What Type of Paint Should Be Used for Kitchen Cabinets?

eHow may earn compensation through affiliate links in this story.
What Type of Paint Should Be Used for Kitchen Cabinets?

Kitchen cabinets are hardworking and tend to get splashed on, dented and otherwise damaged through regular use. They also are scrutinized heavily when a house is on the market. Signs of wear or peeling, or a sloppy paint job, can do equal damage in the minds of potential buyers, because they will think the entire home has been neglected. Because the surface area of most kitchen cabinets is usually not very large, it is essential to pick top-of-the-line paints that have a reputation for durability, finish quality and easy-cleaning surfaces, the characteristics that are so essential for cabinets.

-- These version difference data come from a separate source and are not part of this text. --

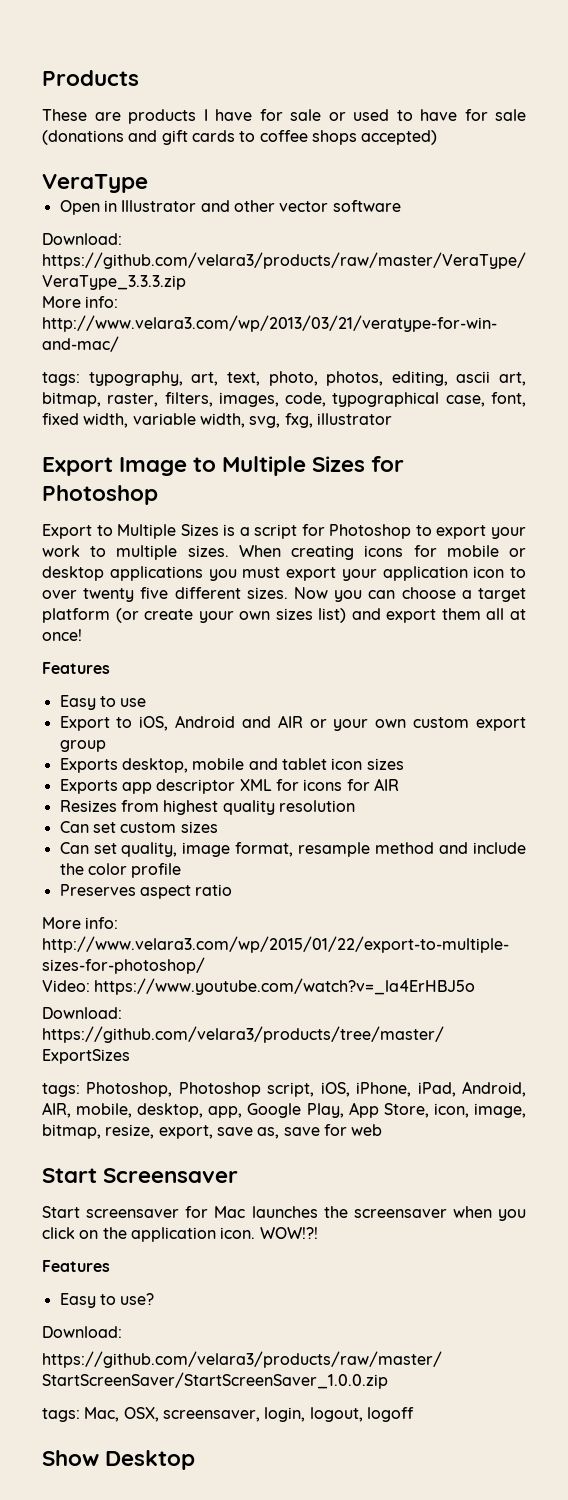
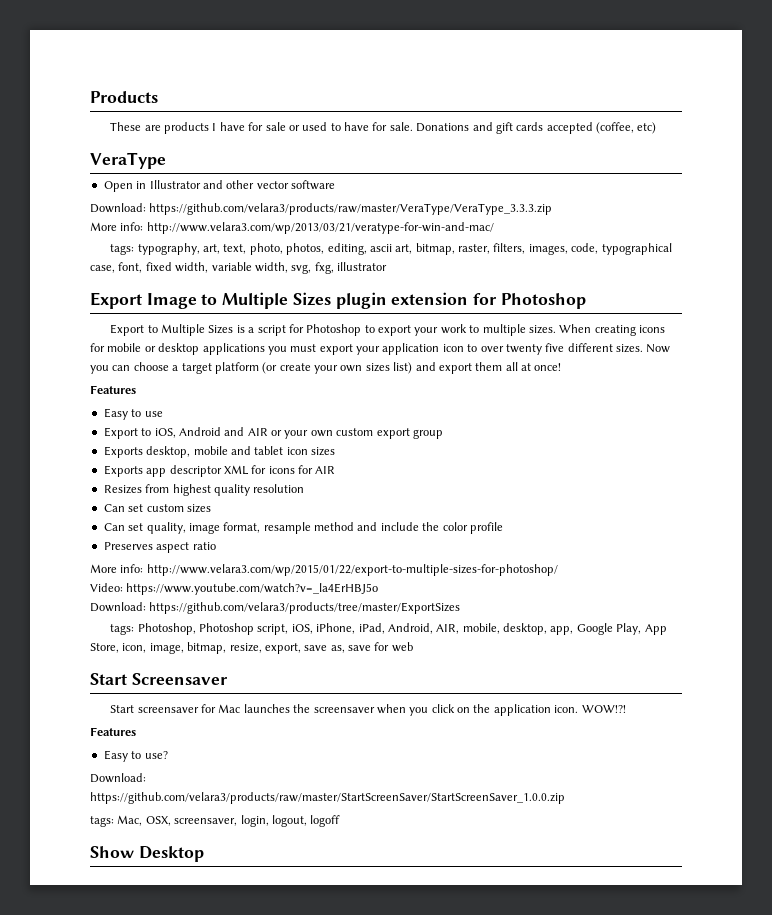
- These are products I have for sale or used to have for sale (donations and gift cards to coffee shops accepted)
+ These are products I have for sale or used to have for sale. Donations and gift cards accepted (coffee, etc)
- Export Image to Multiple Sizes for Photoshop
+ Export Image to Multiple Sizes plugin extension for Photoshop

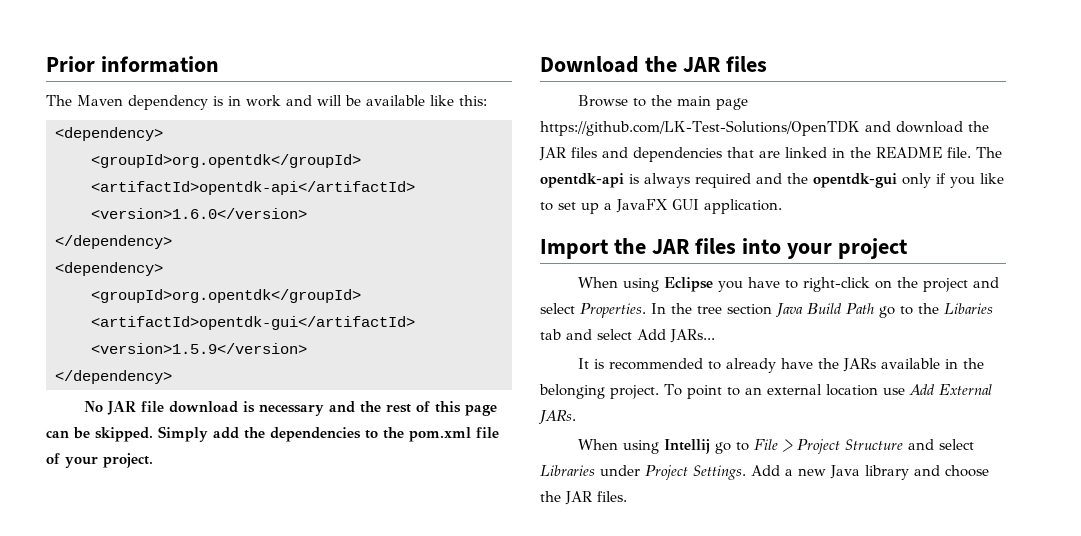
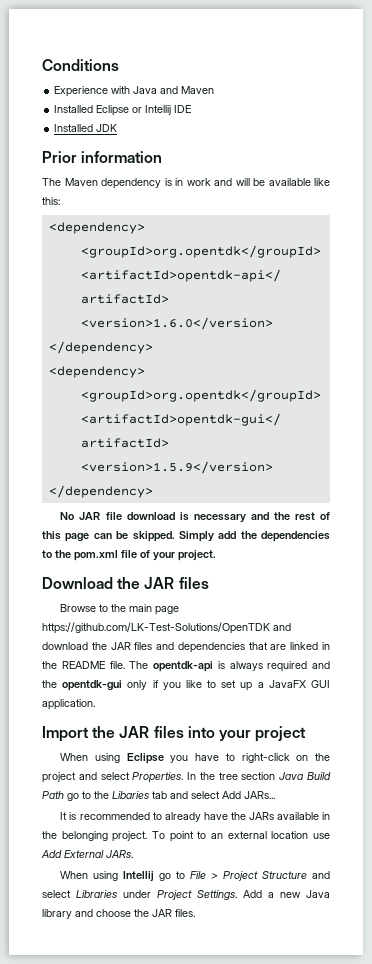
+ Conditions
+ Experience with Java and Maven
+ Installed Eclipse or Intellij IDE
+ Installed JDK

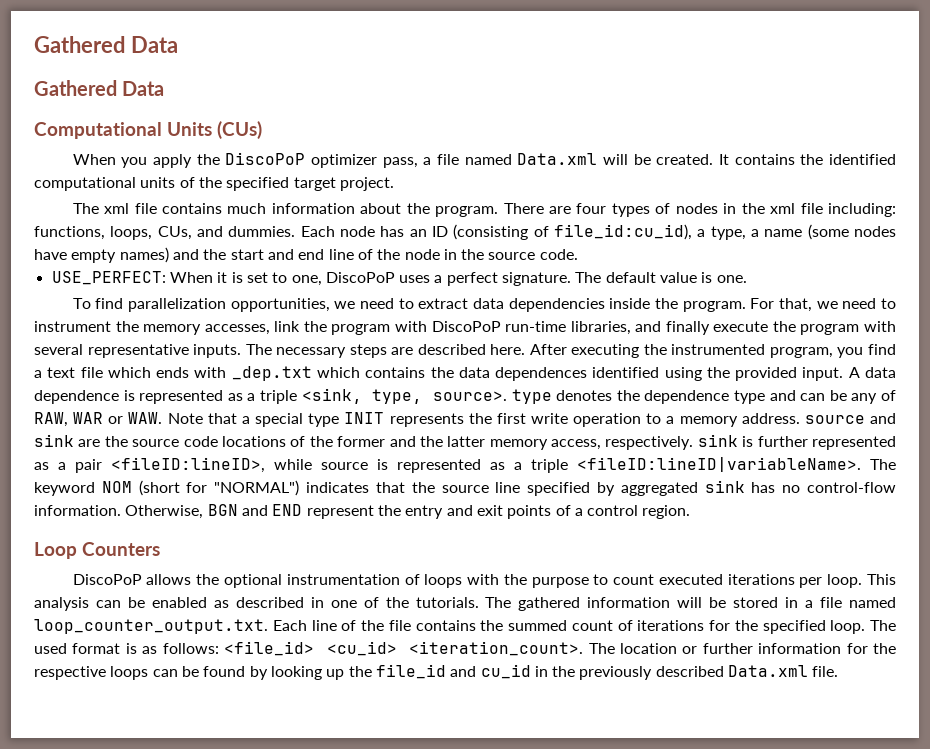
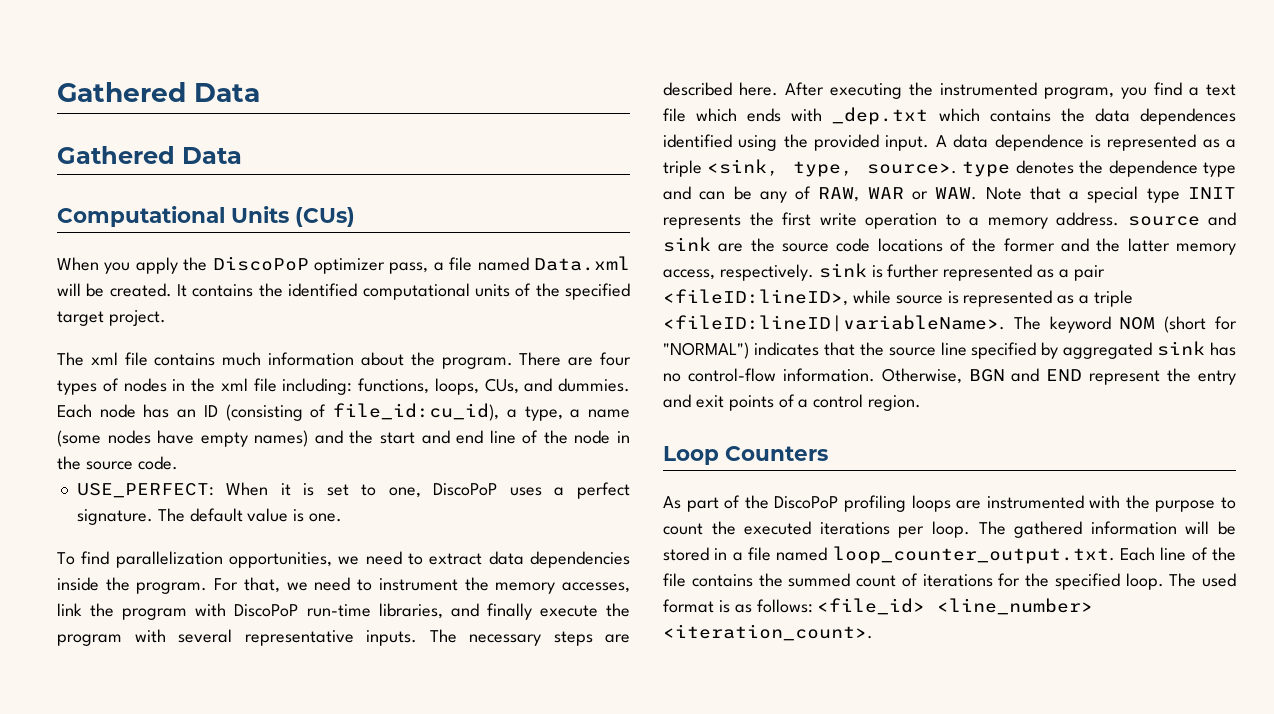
- DiscoPoP allows the optional instrumentation of loops with the purpose to count executed iterations per loop.
+ As part of the DiscoPoP profiling loops are instrumented with the purpose to count the executed iterations per loop.
- This analysis can be enabled as described in one of the tutorials.
- The used format is as follows: <file_id> <cu_id> <iteration_count>. The location or further information for the respective loops can be found by looking up the file_id and cu_id in the previously described Data.xml file.
+ The used format is as follows: <file_id> <line_number> <iteration_count>.

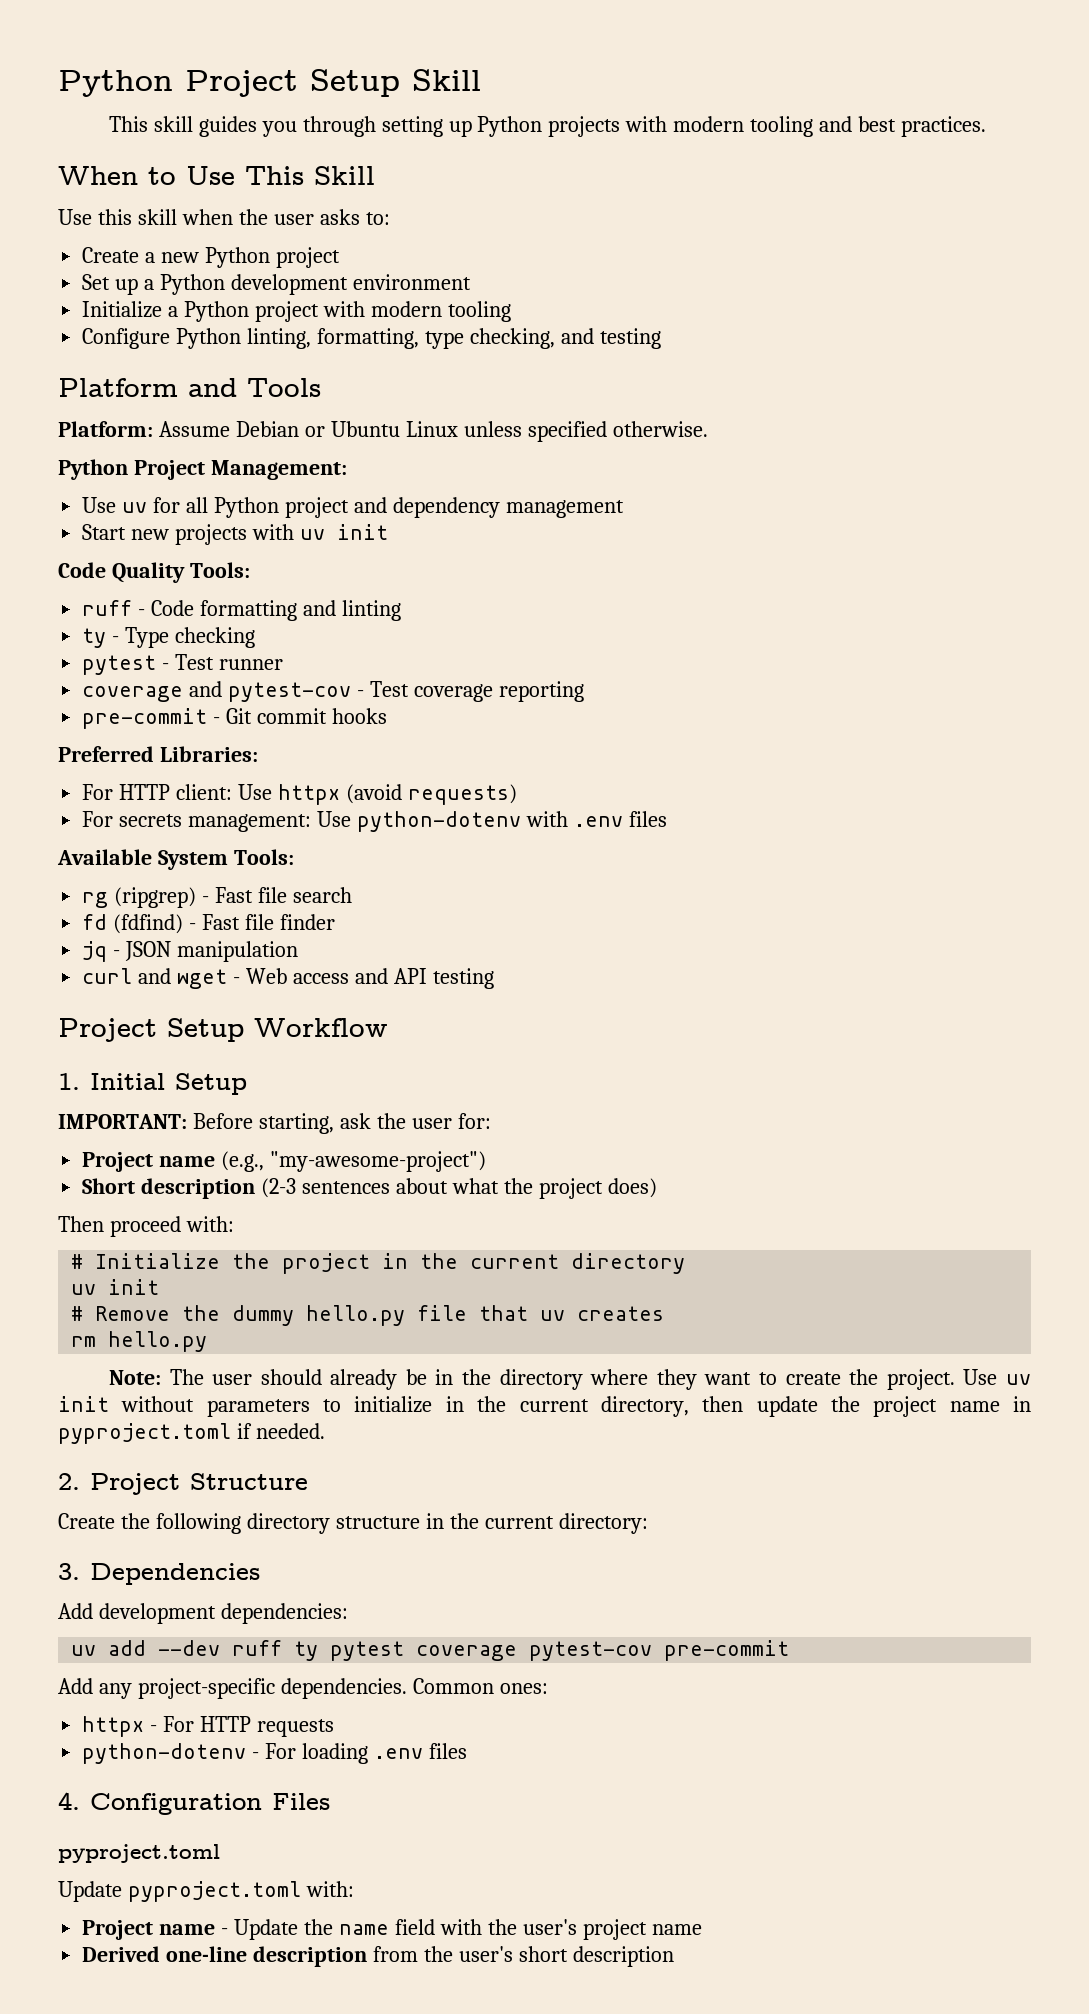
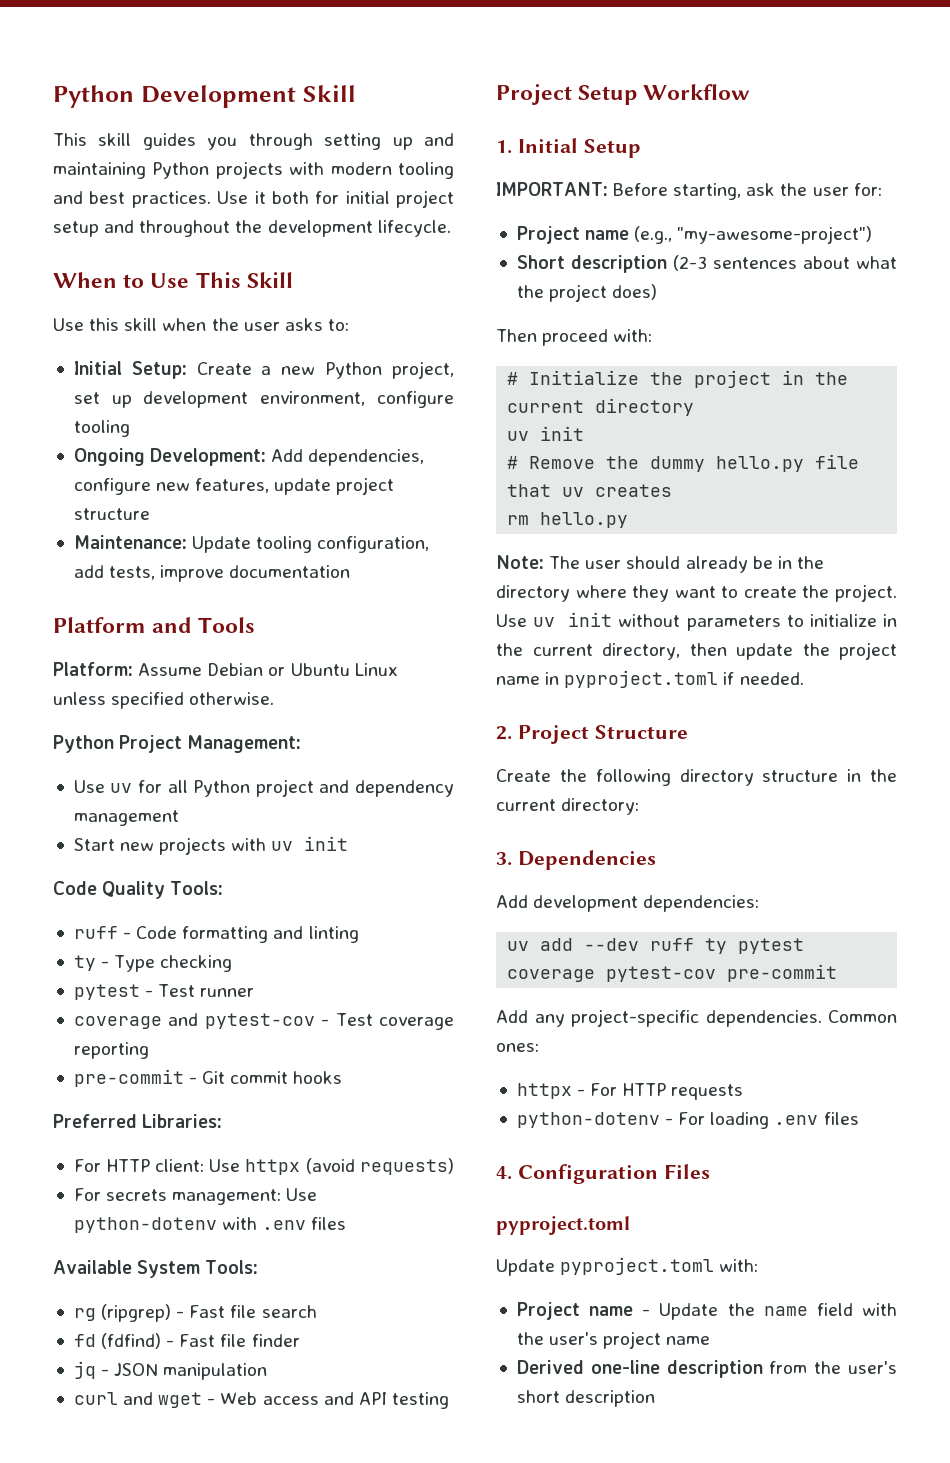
- Python Project Setup Skill
+ Python Development Skill
- This skill guides you through setting up Python projects with modern tooling and best practices.
+ This skill guides you through setting up and maintaining Python projects with modern tooling and best practices. Use it both for initial project setup and throughout the development lifecycle.
- Create a new Python project
- Set up a Python development environment
- Initialize a Python project with modern tooling
- Configure Python linting, formatting, type checking, and testing
+ Initial Setup: Create a new Python project, set up development environment, configure tooling
+ Ongoing Development: Add dependencies, configure new features, update project structure
+ Maintenance: Update tooling configuration, add tests, improve documentation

There are three basic types of paint that can be used on kitchen cabinets and each can produce a good result. Each paint has aspects that should be considered before making a choice. First, you have to think about how often you intend to repaint your cabinets. If you intend to continue living in the house and using the same cabinets for many years, then the long-term durability of the finished surface will rise to the top as your primary consideration. In that case, you might consider an alkyd-oil base paint. If you're not as concerned about long-term durability and want an easier clean up, then you might consider an acrylic-latex base paint.

Alkyd-Oil Base Paint

This type of paint produces a very nice, strong finish that can withstand cleaning fairly well. The downside of the alkyd-oil base paint is that it requires solvent clean up and you must have excellent ventilation in your kitchen for the duration of the painting process and cure time. In addition, this paint dries more slowly than other types of paint. The positive aspect of a slower dry time is that corrections can be made in the finish if there are mistakes. The negative side of the slower dry time is that it will be that much longer before you can go back to using your kitchen, and during the cure time, your house needs to stay properly ventilated and your children and animals must be kept away from the work area. These are inconveniences, but important things to consider for the scope of the project. An additional concern is that you cannot dispose of solvents or solvent-soaked rags and materials in your regular garbage or landfill. Frequently, waste centers require special handling of these types of products, which may not only be inconvenient but may add additional costs to your project.

Acrylic-Latex Base Paint

The second type of paint that works well for kitchen cabinet applications is acrylic-latex enamel paint. This paint produces a good finish and the color integrity is superior to most alkyd-oil paints. The paint surface isn't quite as durable, but the cure time is faster, so if you are subject to painting errors you will have less of an opportunity to correct your finish. Acrylic-latex tends to have slightly better adhesion and, although not odor free, the paint can be applied with normal ventilation, and the cleanup of spills or tools is done with soap and water. Acrylic-latex is the more popular choice, but the finish surface isn't quite as durable, so it may need repainting sooner. The addition of an extra coat or coats of a poly acrylic (a water-based lacquer-like finish) that is sprayed on can add years to the finish.

Tinted Shellac

Tinted shellac can be used, but the product is not as consumer friendly as standard paints, since it comes in powdered forms that need additives in order for the shellac to be applied. It does produce a decent finish, but it is not as water or fluid resistant. Several coats can be sprayed on in a single day, so the dry time is fairly fast. It is a good choice if your intention is to produce a colored-stain effect rather than a more opaque paint finish. If you choose tinted shellac, you should work with your paint-store expert to purchase the type of shellac finish that will produce the finish you want.


It's important to keep in mind that the results of your painting project often center on how well you degrease, clean, sand, prime and resand your cabinets prior to applying the paint. Preparation is the key to producing a quality finish and optimizing your painting dollar. The best quality paint and primers will wear their value over the life of your cabinets.